I'm a set-in-my-ways clipless rider. I agree with the insole suggestion, I've used other Superfeet insoles and they do make a big difference. Thanks.


----------



## chucko58 (Aug 4, 2006)

I didn't have much luck making the rounds of the local bike shops in Silicon Valley. The only shoes I found locally that fit without pain were Giro Rincon, size 48, much to my surprise. Despite being 3 sizes larger than American 11-1/2 should be, they're not excessively long. And at $150 they didn't break the bank. I have yet to ride in them though.


----------



## Brules (Jul 10, 2021)

I’ve heard Vans and DC BMX shoes will work really well too. Anyone use them? My local bike shoe selection is non existent but Vans and DC are readily available.


----------



## rockcrusher (Aug 28, 2003)

Brules said:


> I've heard Vans and DC BMX shoes will work really well too. Anyone use them? My local bike shoe selection is non existent but Vans and DC are readily available.


I have worn vans old schools for a long time. The more cushion skate style shoes are narrower. The old schools are not very stiff and do not have a replaceable insole so you can add in a stiffer orthotic. The waffle pattern isn't as good as the infinite grip of a purpose built flat shoe. That said they are comfy, you can get them in low, mid, and high top, they are cheap ish.

I have not tried the DC BMX shoes however.


----------



## Brules (Jul 10, 2021)

I’ve read the pro shoes have replaceable in soles. Going to see if I can find some locally as I have a super wide foot (12.5 EEEE). Hopefully I’ll have some luck. If. Or I’ll have to start ordering 510 and Shimano shoes in several sizes to see what fits. No one local stocks much.


----------



## rockcrusher (Aug 28, 2003)

Brules said:


> I've read the pro shoes have replaceable in soles. Going to see if I can find some locally as I have a super wide foot (12.5 EEEE). Hopefully I'll have some luck. If. Or I'll have to start ordering 510 and Shimano shoes in several sizes to see what fits. No one local stocks much.


I have a 4E 10 and I would wear a 11 in the Vans old school, which would break in. I tried the Vans pro models and they were really narrow. I also tried the 5.10's impacts maybe but i have heard the freerider is wider but since Adidas bought them I would wager they have gotten narrower.

I ordered the Shimano GR7 and they were ok but there was a piece of sole that was under my instep due to my width that made me realize they would be uncomfortable after a stint. I ended up buying Ride Concepts as I tried them on in the store and they were ok but they have never relaxed and I can barely lace them or I have foot pain.

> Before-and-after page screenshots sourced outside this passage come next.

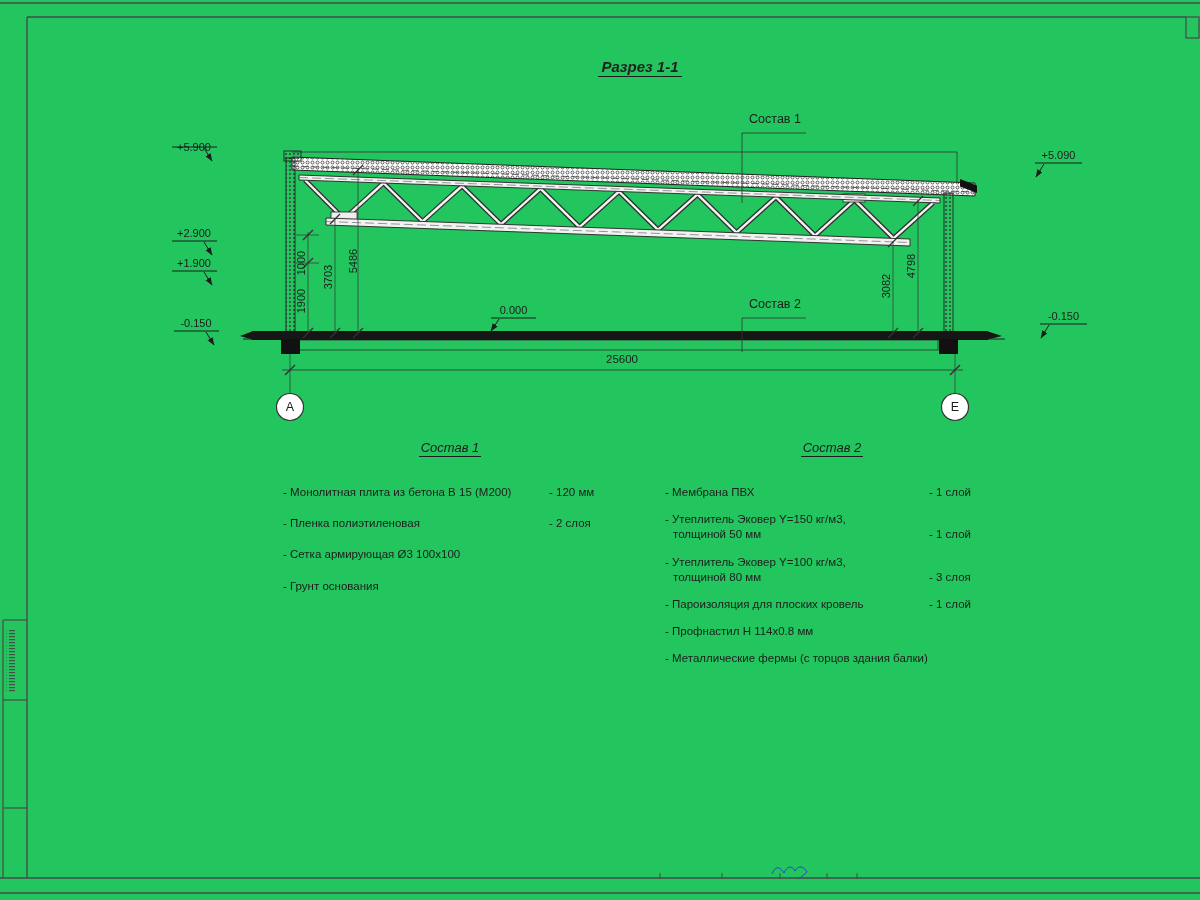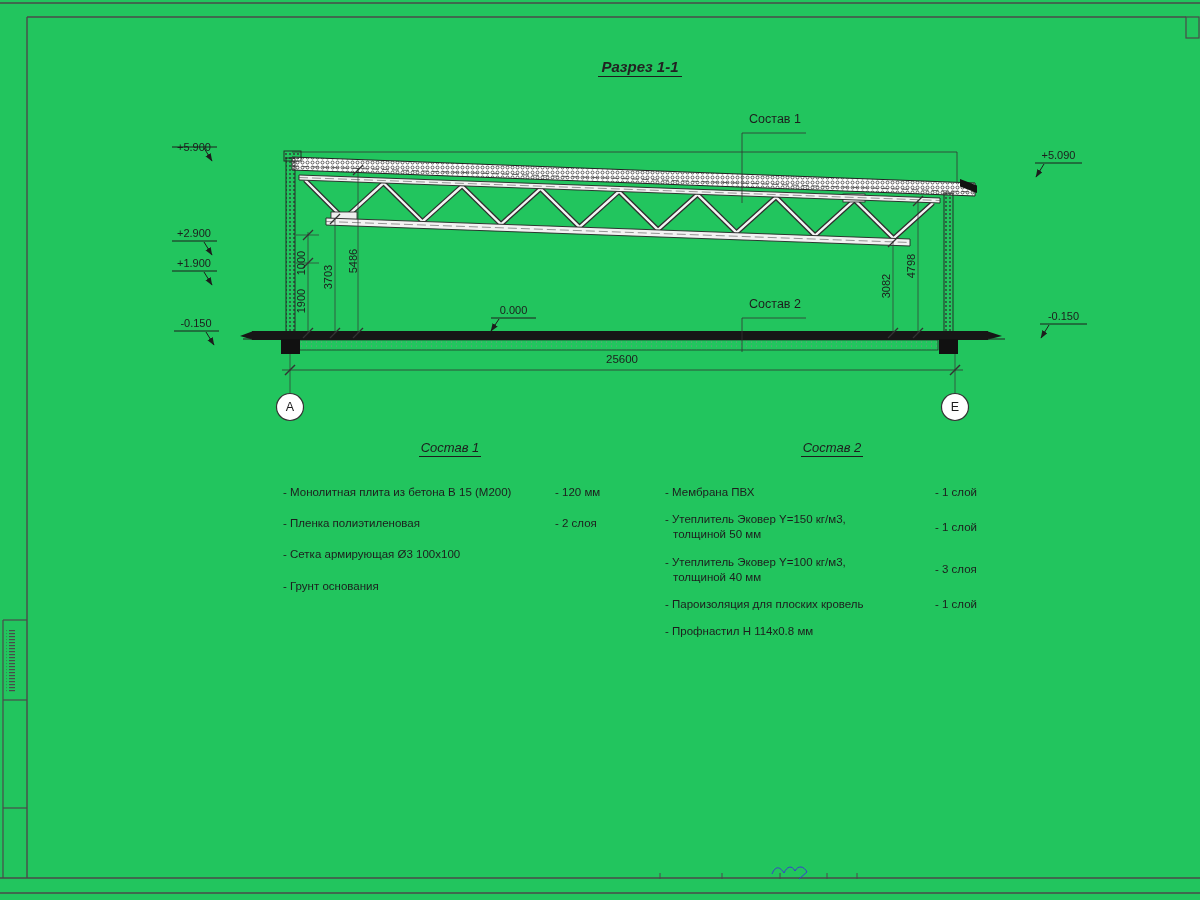--- a/index.html
+++ b/index.html
@@ -10,21 +10,21 @@
   .vdim{position:absolute;width:40px;height:14px;font-size:11px;color:#1d1d1d;text-align:center;
         transform:rotate(-90deg);white-space:nowrap;}
   .page-title{position:absolute;left:555px;top:58px;width:170px;text-align:center;
         font-size:15px;font-style:italic;font-weight:600;}
   .page-title span{border-bottom:1.4px solid #1d1d1d;padding:0 3px 1px 3px;}
   .callout{position:absolute;width:70px;text-align:center;font-size:12.5px;color:#1d1d1d;}
   .axis-letter{position:absolute;width:26px;text-align:center;font-size:12.5px;color:#1d1d1d;}
   .speclist{position:absolute;width:334px;font-size:11.5px;color:#1d1d1d;}
   .speclist .heading{text-align:center;font-size:13px;font-style:italic;margin-bottom:30px;}
   .speclist .heading span{border-bottom:1.2px solid #1d1d1d;padding:0 2px 1px 2px;}
-  .spec-row{display:flex;align-items:center;margin-bottom:16px;gap:6px;}
+  .spec-row{display:flex;align-items:flex-end;margin-bottom:16px;}
   .speclist.c2 .spec-row{margin-bottom:12px;}
   .spec-name{width:258px;line-height:1.32;white-space:pre-line;padding-left:8px;text-indent:-8px;}
   .speclist.c2 .spec-name{width:256px;}
   .spec-qty{flex:1;line-height:1.32;white-space:nowrap;}
 </style>
 </head>
 <body>
 
 <div class="sheet">
 
@@ -264,26 +264,30 @@
       <div class="spec-name">- Мембрана ПВХ</div>
       <div class="spec-qty">- 1 слой</div>
     </div>
     <div class="spec-row">
       <div class="spec-name">- Утеплитель Эковер Y=150 кг/м3,
 толщиной 50 мм</div>
       <div class="spec-qty">- 1 слой</div>
     </div>
     <div class="spec-row">
       <div class="spec-name">- Утеплитель Эковер Y=100 кг/м3,
-толщиной 40 мм</div>
+толщиной 80 мм</div>
       <div class="spec-qty">- 3 слоя</div>
     </div>
     <div class="spec-row">
       <div class="spec-name">- Пароизоляция для плоских кровель</div>
       <div class="spec-qty">- 1 слой</div>
     </div>
     <div class="spec-row">
       <div class="spec-name">- Профнастил Н 114х0.8 мм</div>
       <div class="spec-qty"></div>
     </div>
+    <div class="spec-row">
+      <div class="spec-name">- Металлические фермы (с торцов здания балки)</div>
+      <div class="spec-qty"></div>
+    </div>
   </div>
 
 </div>
 
 </body></html>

I say it a lot but if any company offered even a wide last they would make bank as all of us in oversized for width shoes would immediately buy a new pair of whatever they were hawking in the wide.


----------



## rockcrusher (Aug 28, 2003)

FWIW I just found out you can get some versions of vans in a wide :Vans® Men's Shoes | Canvas, Slip-On & Skate Shoes

Authentic and slip ons. Maybe other Old School and hi tops will follow suit.


----------



## chucko58 (Aug 4, 2006)

chucko58 said:


> Yow, the extra wide Lakes are all > $300. I'd want to try them on before I shell out that much for a pair of shoes.
> 
> For the record my current road shoes are Giro "HV", and they fit fine in length, but the outsides of both feet start to ache after about an hour in the saddle. Never again.


So after digesting the Lake site's info on sizes and widths - and there's a LOT of info there, much of it confusing - it turns out the "extra wide" shoes are starting from narrow hardcore-racer lasts, and are nowhere near Lake's widest.

I crunched the numbers and ordered a pair of MX176-X in European size 46 direct from Lake. With shipping they came to US$175. They're claimed to be 114mm wide, using a Sport wide last. To go wider in Lake's line, you have to go for the Competition wide last at 118mm in this size, and they start somewhere north of US$200.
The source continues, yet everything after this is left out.